Die Separierung zwischen vollem und zweitklassigem menschlichem Leben ist die Urform
der Inhumanität, und sie liegt auch noch dort vor, wo zwischen Menschenleben und
menschlichem Leben getrennt wird. Der umfassende Schutz menschlichen Lebens hat seine
ontologische Basis in der vollständigen Aufteilung allen menschlichen Lebens unter die
Menschen, das heißt die Personen als seine Träger. Das neuzeitliche Konzept der
Menschenwürde als desjenigen Verhältnisses, aufgrund dessen einem Angehörigen der
menschlichen Art prinzipiell die Möglichkeit abgesprochen wird, menschliches Leben auf
seinen humanen Status hin zu beurteilen und zu bewerten, entspringt dieser ontologischen
Einsicht; es ist gerade nicht Ausdruck irrationaler Dezisionen, sondern des Respekts vor der
dialektischen Verknüpfung von Vernunft und Natur als der Grundbedingung rationalen
Umgangs mit dem, woraus Rationalität erwächst.

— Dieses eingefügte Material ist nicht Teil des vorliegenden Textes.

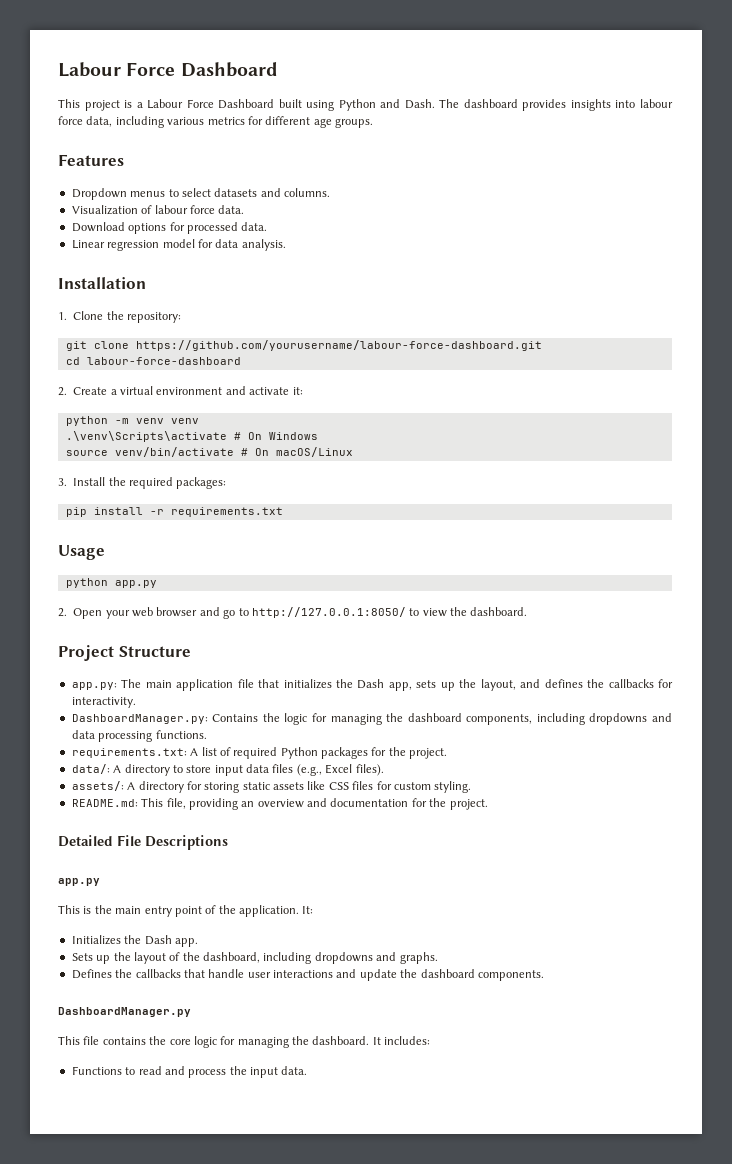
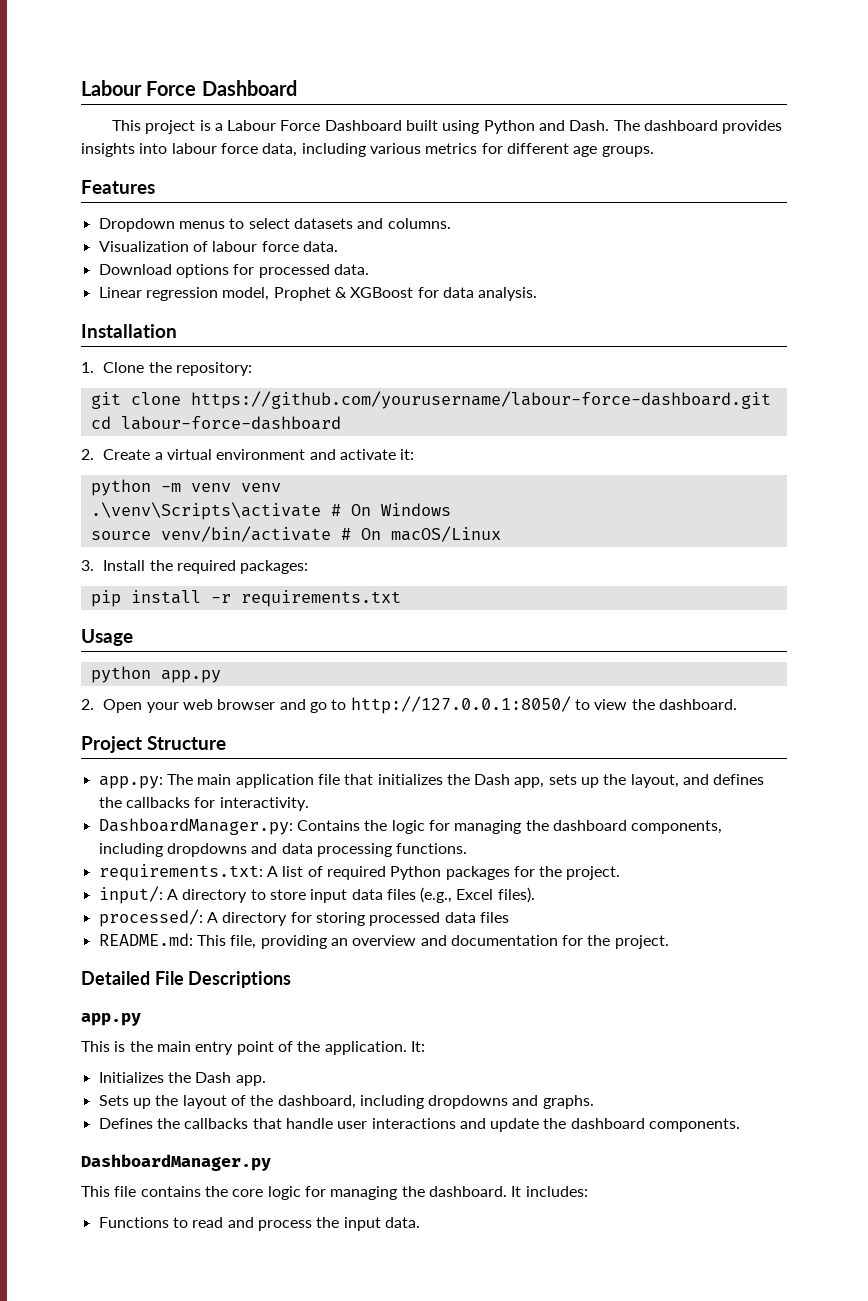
- Linear regression model for data analysis.
+ Linear regression model, Prophet & XGBoost for data analysis.
- data/: A directory to store input data files (e.g., Excel files).
+ input/: A directory to store input data files (e.g., Excel files).
- assets/: A directory for storing static assets like CSS files for custom styling.
+ processed/: A directory for storing processed data files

Konsistenz und Berechenbarkeit unserer
Rechtsordnungen hängen wesentlich davon ab, daß dieser Respekt als Grenze jeden erlaubten
politischen Zugriffs auf die Bedingungen des Menschseins gewahrt wird. Geht er verloren, so
wird der ethische Standpunkt am Boden des politischen Diskurses suspendiert und durch den
politischen Standpunkt ersetzt, das heißt durch die nicht mehr weiter überprüfbaren
Mechanismen der Selbsterhaltung politischer Akzeptanz- und Machtstrukturen. Die Frage,
welches menschliche Leben beanspruchen dürfe, das Leben von Menschen zu sein, gewinnt
nicht
an
Humanität,
wenn
ihre
Beantwortung
„demokratisiert“,
das
heißt
Mehrheitsentscheidungen unterworfen wird. Sie gehört zu den Gefährdungen der Humanität,
von deren Abwehr her sich vielmehr der demokratische Staat selbst noch legitimiert.